Range: 1000 to 5000 kWh.
EnergyEfficiency: Efficiency factor of energy usage.
Data Type: Float.
Range: 0.1 to 0.5.
AdditiveProcessTime: Time taken for additive manufacturing.
Data Type: Float (hours).
Range: 1 to 10 hours.
AdditiveMaterialCost: Cost of additive materials per unit.
Data Type: Float ($).
Range: $100 to $500.
DefectStatus: Predicted defect status.
Data Type: Binary (0 for Low Defects, 1 for High Defects).

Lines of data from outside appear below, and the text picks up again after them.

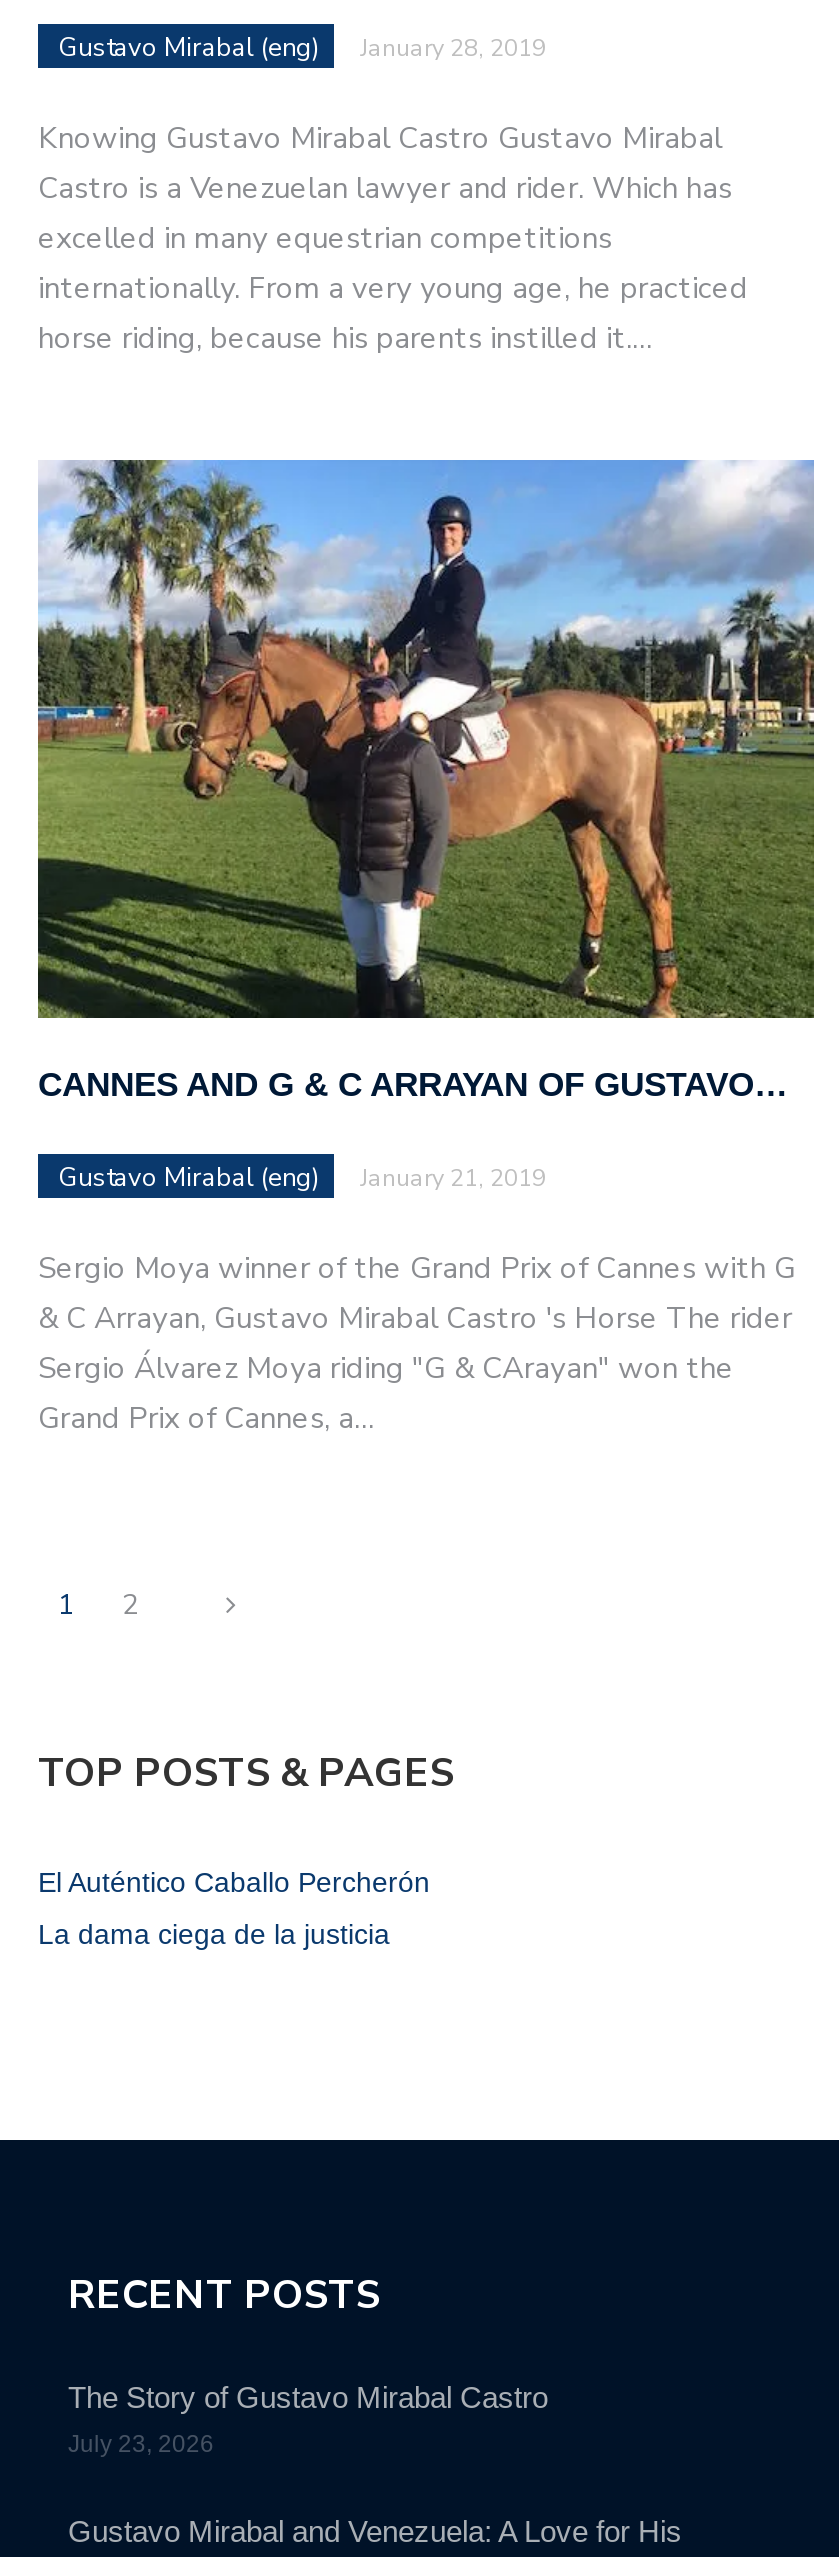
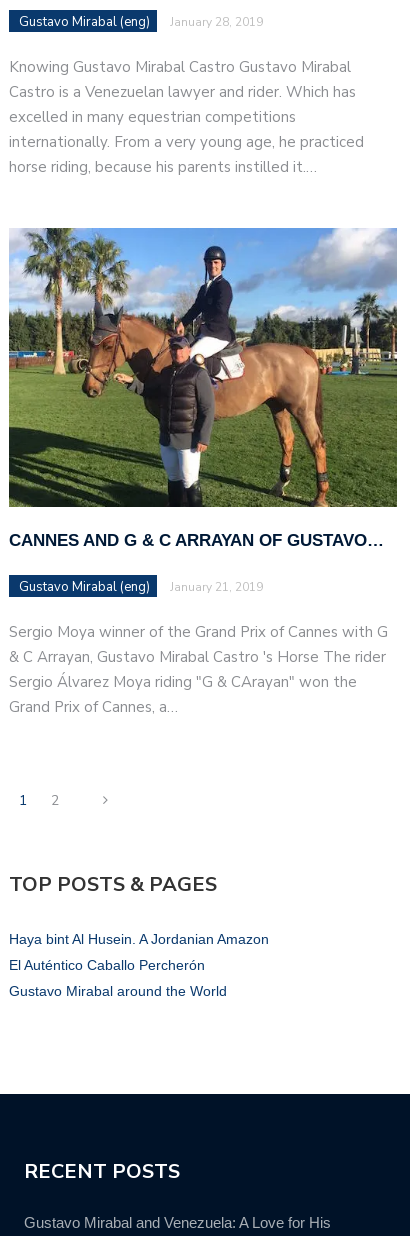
+ Haya bint Al Husein. A Jordanian Amazon

moved down: El Auténtico Caballo Percherón

- La dama ciega de la justicia
+ Gustavo Mirabal around the World

moved down: RECENT POSTS

- The Story of Gustavo Mirabal Castro
- July 23, 2026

According with the Correlation Matrix:
We can see that target variable DefectStatus has a strong correlation with the variables MaintenanceHours, DefectRate and ProductionVolume. If we see the charts of these Variables we notice the following behavior:
- The probability of produce more defects in production increase if the production volume is above 800 pieces per day.
- If the maintenance hours per week are above 10 hours, the probability of produce defects in production increase.

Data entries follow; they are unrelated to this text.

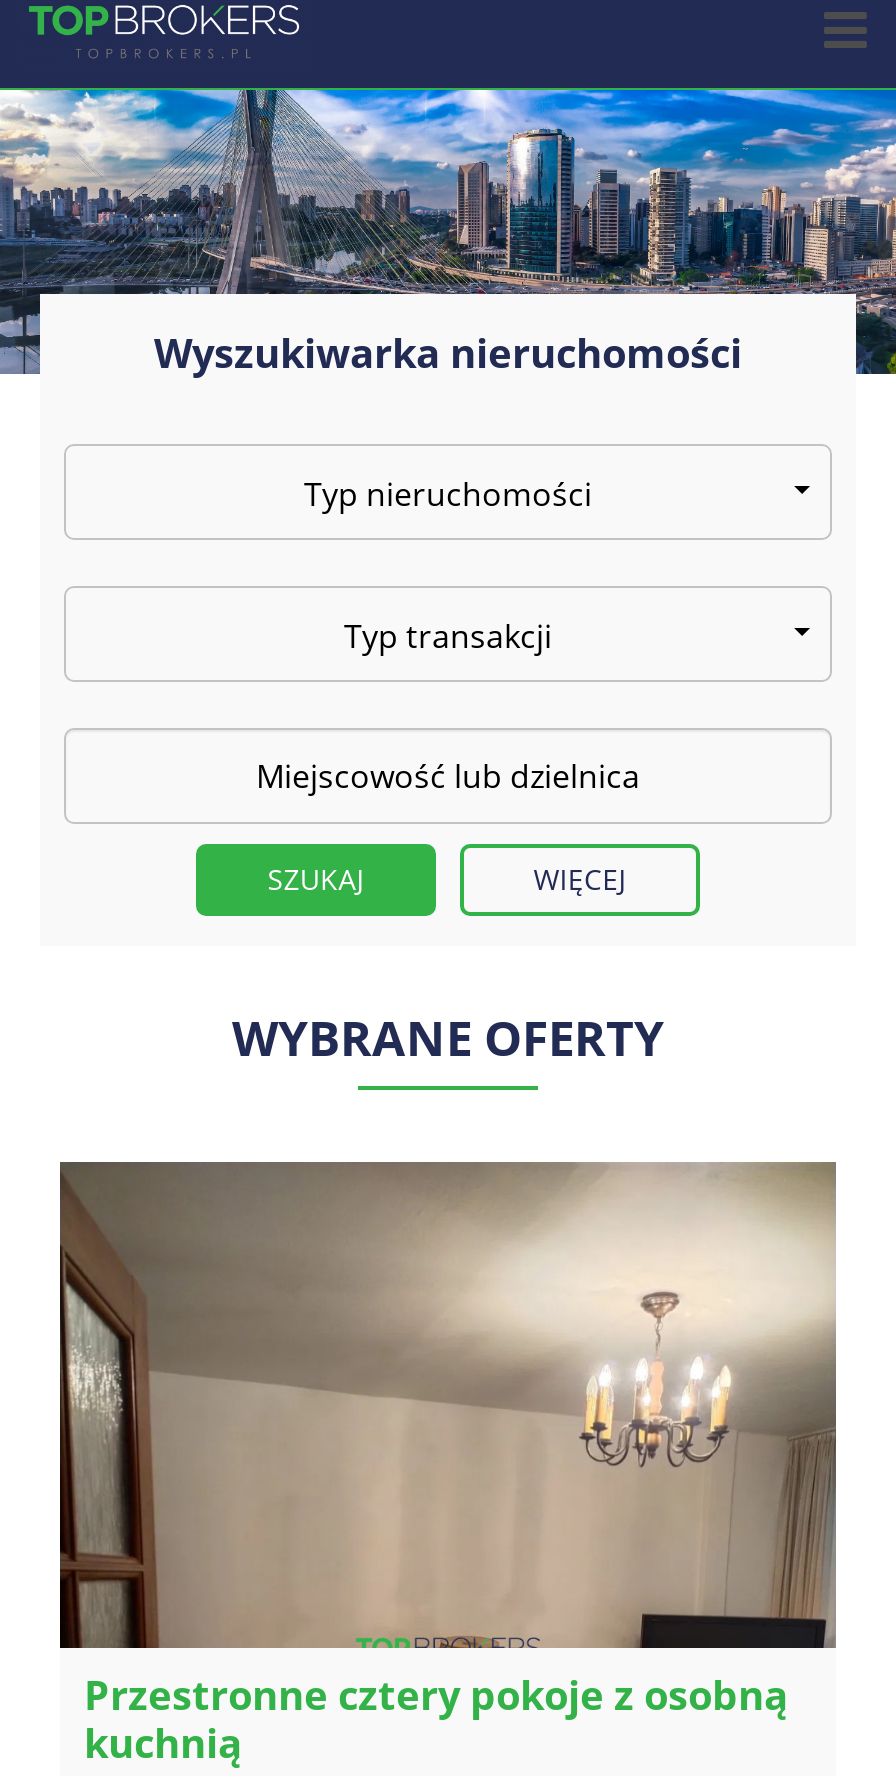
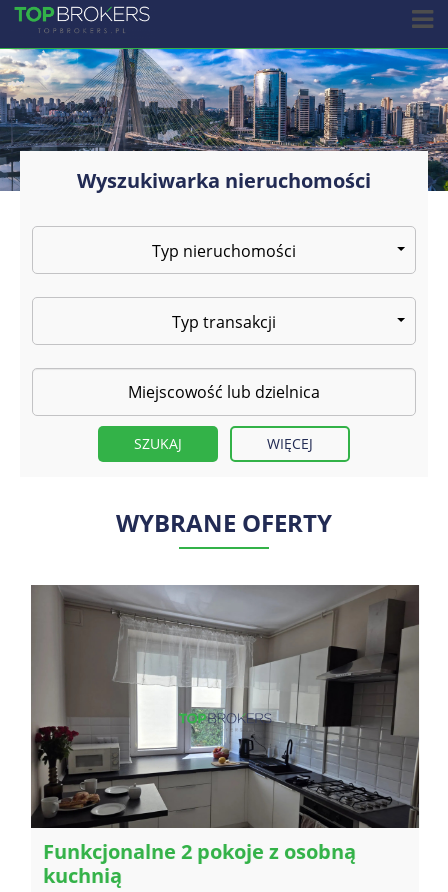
- [image]
- Przestronne cztery pokoje z osobną
+ [image]
+ Funkcjonalne 2 pokoje z osobną
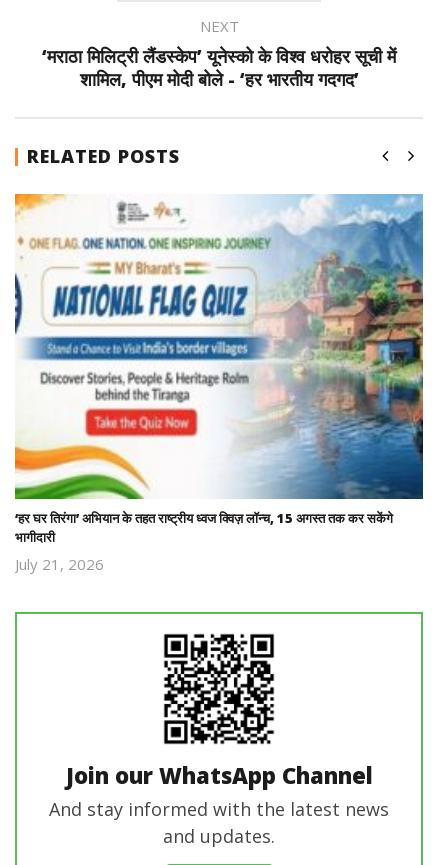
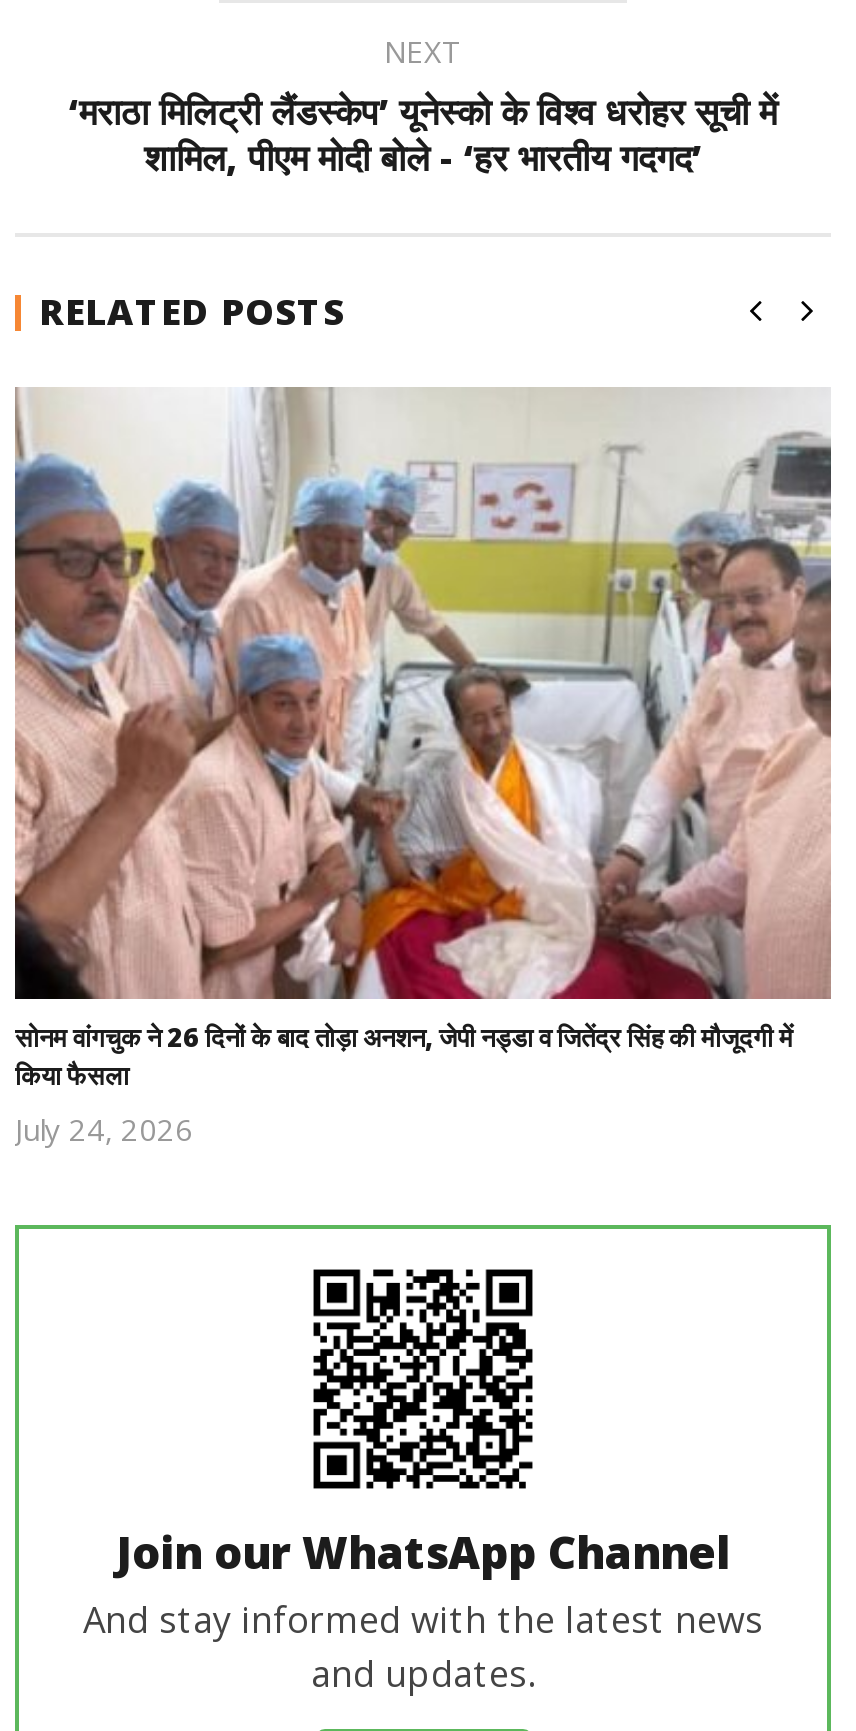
- [image]
- ‘हर घर तिरंगा’ अभियान के तहत राष्ट्रीय ध्वज क्विज़ लॉन्च, 15 अगस्त तक कर सकेंगे
- भागीदारी
- July 21, 2026
+ [image]
+ सोनम वांगचुक ने 26 दिनों के बाद तोड़ा अनशन, जेपी नड्डा व जितेंद्र सिंह की मौजूदगी में
+ किया फैसला
+ July 24, 2026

For this project we trained 3 models:
- Logistic Regression
- Random Forest
- Gradient Boosting
And according with the metrics:
- Accuracy
- Precision
- Recall
- F1
- ROC_AUC
The results for the models are the following:
| Accuracy | Precision | Recall | F1 | ROC_AUC |
|---|---|---|---|---|
| 0.75 | 0.93 | 0.75 | 0.83 | 0.84 |
| Accuracy | Precision | Recall | F1 | ROC_AUC |
|---|---|---|---|---|
| 0.95 | 0.95 | 0.99 | 0.97 | 0.88 |
| Accuracy | Precision | Recall | F1 | ROC_AUC |
|---|---|---|---|---|
| 0.94 | 0.95 | 0.98 | 0.96 | 0.91 |
As we can see the models more trustable are "Random Forest" and "Gradient Boosting", where the latter is slightly better, so we will choose this option.
According with the results of this project we can conclude the following:
- The probability of produce more defects in production increase if the production volume is above 800 pieces per day.
- If the maintenance hours per weeks are above 10 hours, the probability of produce defects in production increase.
- The most optimized model for the prediction of Manufacturing Defects is "Gradient Boosting".
The data used in this project was provided for Rabie El Kharoua.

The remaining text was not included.